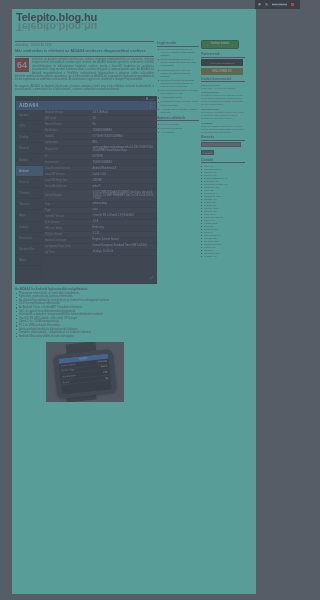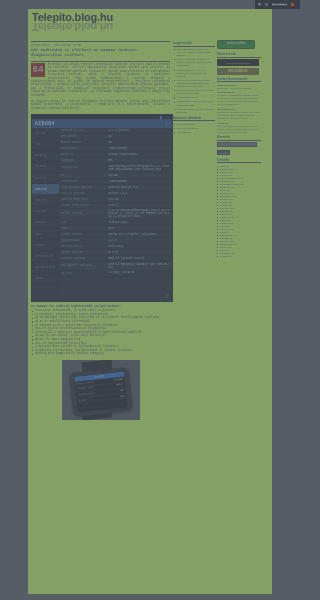--- a/index.html
+++ b/index.html
@@ -27,8 +27,8 @@
 
   
   #page {
-    position:absolute; top:9px; left:28px; width:244px; height:585px;
-    background:#bef264; overflow:hidden;
+    position:absolute; top:9px; left:12px; width:244px; height:585px;
+    background:#5eead4; overflow:hidden;
   }
   
   #dim { position:absolute; inset:0; background:rgba(86,93,102,0.55);

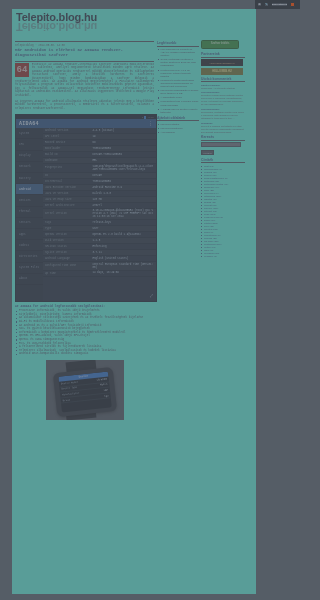--- a/index.html
+++ b/index.html
@@ -45,7 +45,7 @@
 
   
   #cols { display:flex; align-items:flex-start; padding-left:3px; }
-  #main { width:142px; padding-right:3px;font-family:Liberation Mono, monospace; }
+  #main { width:142px; padding-right:3px; }
   #side1 { width:44px; padding-right:2px; }
   #side2 { width:44px; }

______________________________

__PROBLEM DETAILS__
Scan the material and collect every line that contains "background".

__SOLUTION TO THE EXERCISE__
-    background:#bef264; overflow:hidden;
+    background:#5eead4; overflow:hidden;
   #dim { position:absolute; inset:0; background:rgba(86,93,102,0.55);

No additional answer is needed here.